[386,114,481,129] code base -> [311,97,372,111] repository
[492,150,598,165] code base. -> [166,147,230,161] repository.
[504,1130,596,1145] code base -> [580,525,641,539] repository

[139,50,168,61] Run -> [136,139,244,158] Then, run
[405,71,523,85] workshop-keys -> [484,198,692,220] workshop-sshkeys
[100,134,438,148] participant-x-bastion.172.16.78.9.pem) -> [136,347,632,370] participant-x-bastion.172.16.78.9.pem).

...

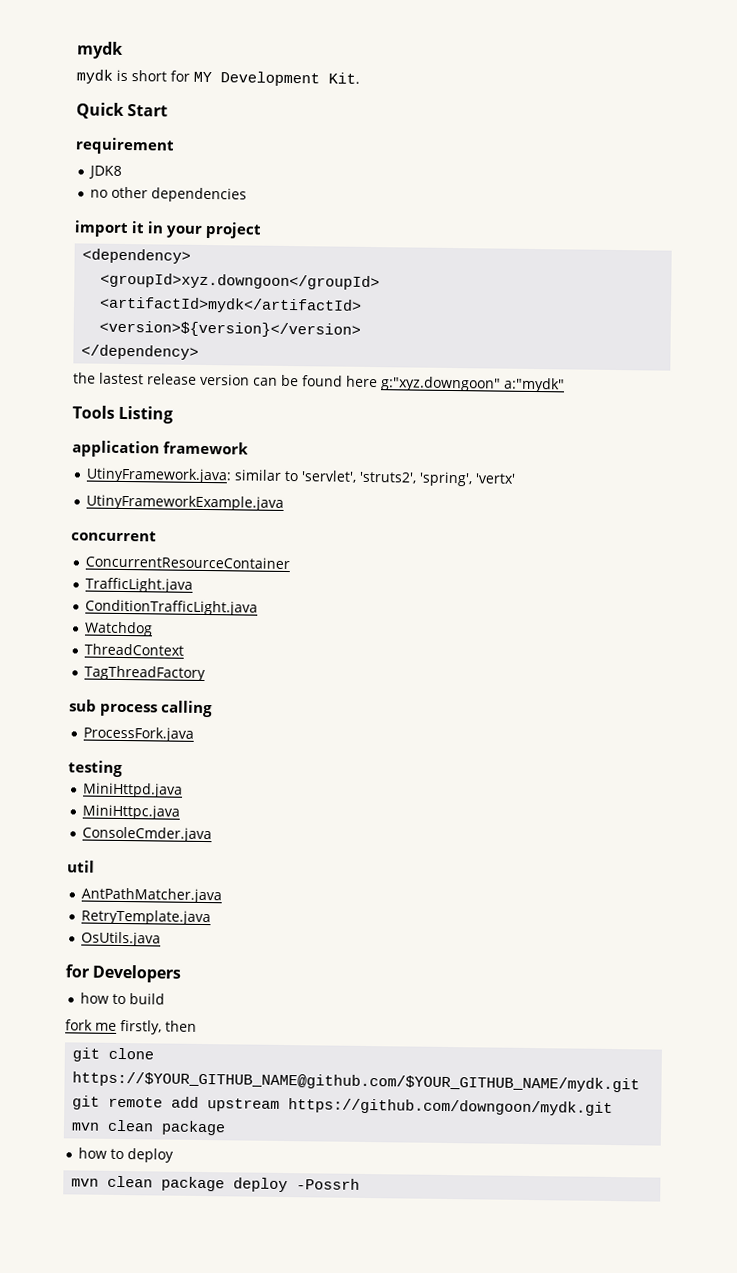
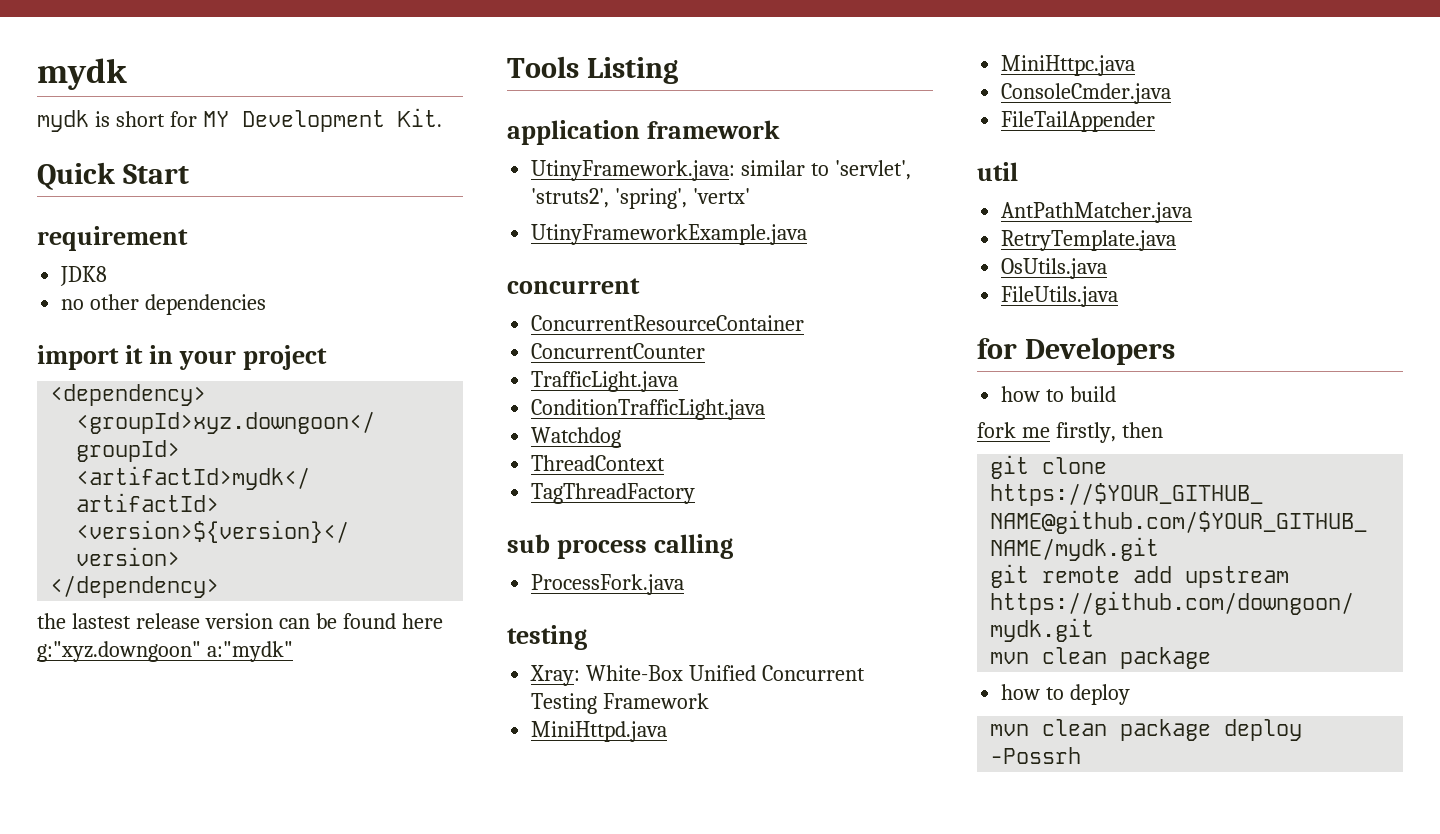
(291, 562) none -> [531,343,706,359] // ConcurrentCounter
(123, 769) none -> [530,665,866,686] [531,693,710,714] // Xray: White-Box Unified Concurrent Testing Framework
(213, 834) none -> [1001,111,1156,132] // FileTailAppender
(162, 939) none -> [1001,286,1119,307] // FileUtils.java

(Exercise brief): Look back at the data above. Transcribe exactly the lines starting at the line that contains "[492,150,598,165] code base." and ending at the line that contains "[100,134,438,148] participant-x-bastion.172.16.78.9.pem) ->".

(Result of the exercise):
[492,150,598,165] code base. -> [166,147,230,161] repository.
[504,1130,596,1145] code base -> [580,525,641,539] repository

[139,50,168,61] Run -> [136,139,244,158] Then, run
[405,71,523,85] workshop-keys -> [484,198,692,220] workshop-sshkeys
[100,134,438,148] participant-x-bastion.172.16.78.9.pem) -> [136,347,632,370] participant-x-bastion.172.16.78.9.pem).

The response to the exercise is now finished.